Scientists claim that the supernova was over 150 times more powerful than any other observed to date. Physical models suggested that such a supernova was theoretically possible, but astronomers believed that such events were limited to the early Universe when stars tended to be hypergiant.

A hypernova like SN 2006gy can instantly expel about 10X46 joules. This is more energy than our sun produces over a period of 10 billion years.

According to the Astroprof blog,
At discovery, it was already as bright as a Type Ia supernova at its peak. But, instead of getting dimmer, SN 2006gy continued to get brighter for several weeks. The peak brightness seldom comes much more than a week after the explosion. Theoretical models suggest that SN 2006gy gets its light from both the expanding cloud of gas and a shock front as the cloud of gas expands into very dense gasses surrounding the progenitor star. But, the expanding gas cloud is so bright that it requires substantially more radioactive decay to heat it that would be present in almost any other supernova. The best way to get that much radioactive material, according to the model that the theorists have come up with, is for basically the whole core to be thrown out into the supernova, leaving little or nothing behind to form a neutron star or black hole. So much material is thrown out, that the supernova continues to be heated long after the explosion itself.
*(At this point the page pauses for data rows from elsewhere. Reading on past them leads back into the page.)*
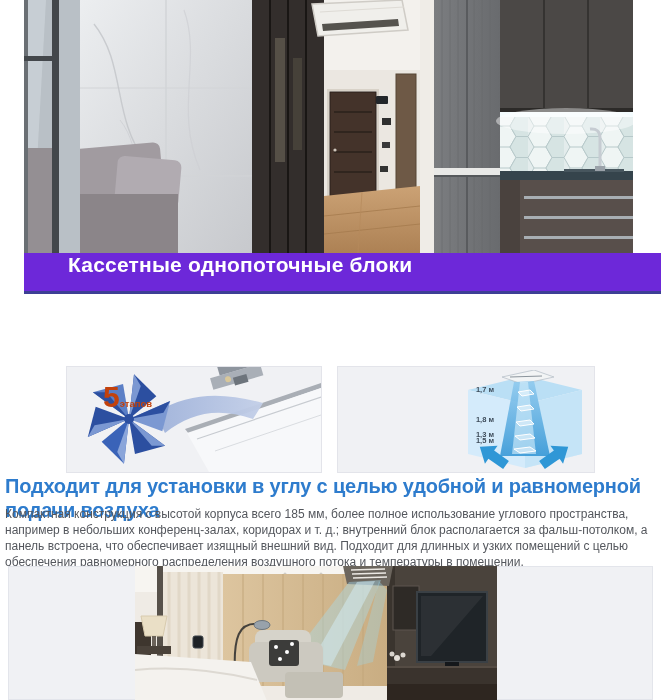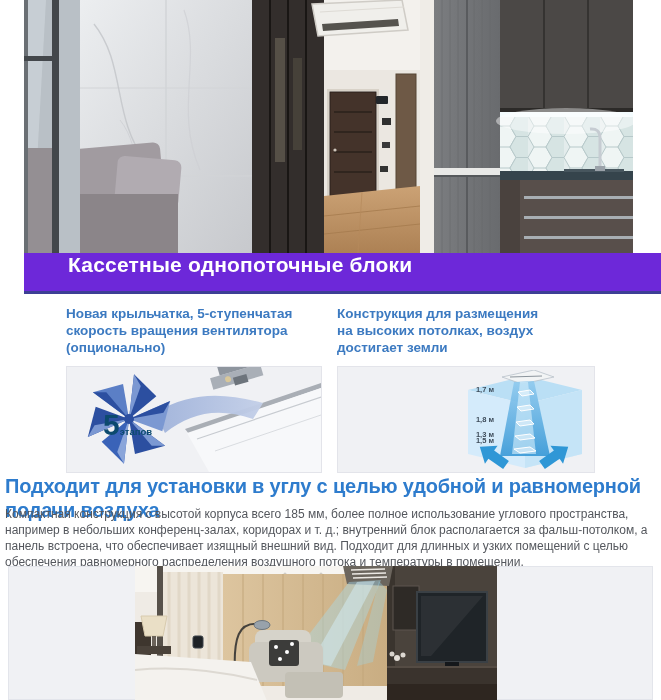--- a/index.html
+++ b/index.html
@@ -177,7 +177,6 @@
     <span class="banner-title">Кассетные однопоточные блоки</span>
   </div>
 
-  <div class="abs col-heading left">Новая крыльчатка, 5-ступенчатая скорость вращения вентилятора (опционально)</div>
   <div class="abs col-heading right">Конструкция для размещения на высоких потолках, воздух достигает земли</div>
 
   <div class="abs feature-box box-left">

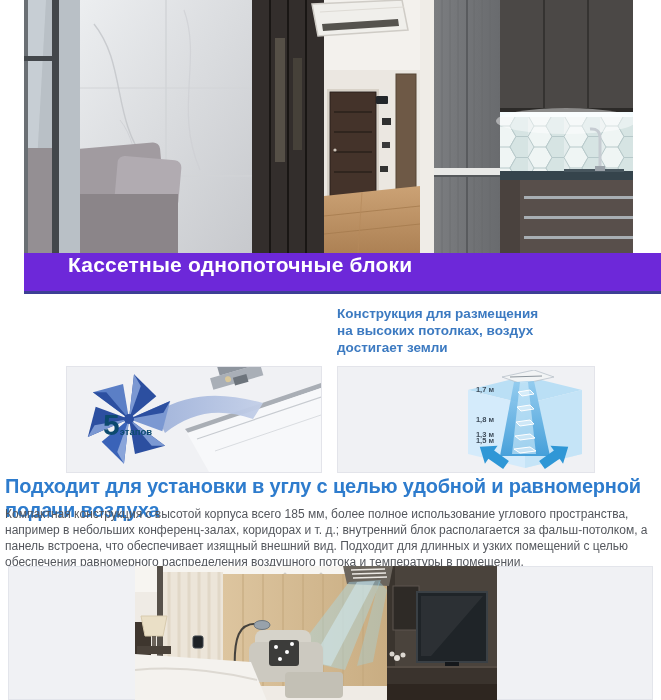--- a/index.html
+++ b/index.html
@@ -177,7 +177,6 @@
     <span class="banner-title">Кассетные однопоточные блоки</span>
   </div>
 
-  <div class="abs col-heading right">Конструкция для размещения на высоких потолках, воздух достигает земли</div>
 
   <div class="abs feature-box box-left">
     <svg width="254" height="105" viewBox="0 0 254 105">

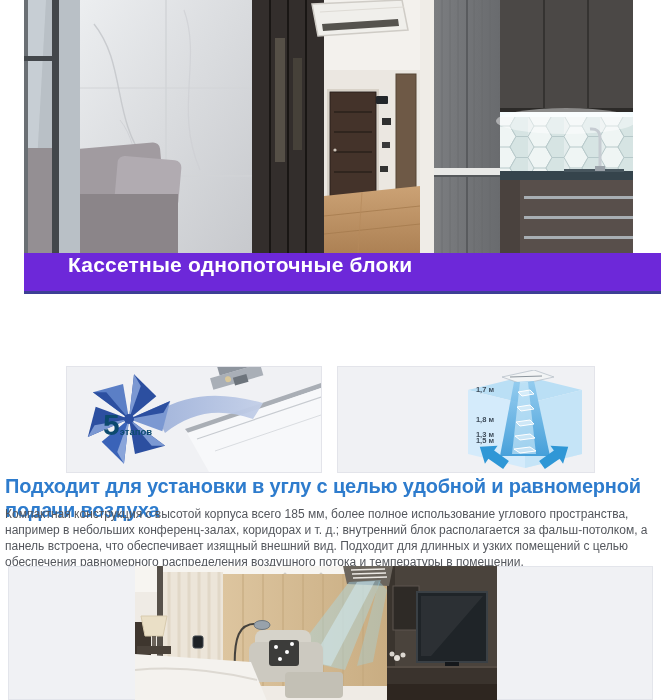--- a/index.html
+++ b/index.html
@@ -27,7 +27,7 @@
   .box-left{left:66px;top:366px;width:256px;height:107px;}
   .box-right{left:337px;top:366px;width:258px;height:107px;}
 
-  .fan-badge{left:36px;top:43px;color:#0c4a6e;white-space:nowrap;}
+  .fan-badge{left:36px;top:15px;color:#c2410c;white-space:nowrap;}
   .fan-num{font-size:30px;font-weight:bold;line-height:30px;}
   .fan-unit{font-size:9.5px;font-weight:bold;vertical-align:baseline;}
In fact, even months later, SN 2006gy has faded in brightness only to as bright as the peak brightness of a Type Ia supernova!
In fact, astronomers were able to observe the hypernova's peak brightness for an astounding 70 days.

Supernovas can wreak tremendous havoc in its local area, effectively sterilizing the region. These explosions produce highly collimated beams of hard gamma rays that extend outward from the exploding star. Any unfortunate life-bearing planet that should come into contact with those beams would suffer a mass extinction (if not total extinction depending on its proximity to the supernova). Gamma rays would eat up the ozone layer and indirectly cause the onset of an ice age due to the prevalence of NO2 molecules.

Supernovas can shoot out directed beams of gamma rays to a distance of 100 light years, while hypernovas and gamma ray bursts can impact areas as far as 500 light years away.

Thankfully, hypergiant Eta Carinae, which is on the verge of going nova, is well over 7,500 light years away from Earth. We'll be safe when it goes off, but you'll be able to read by its light at night-time.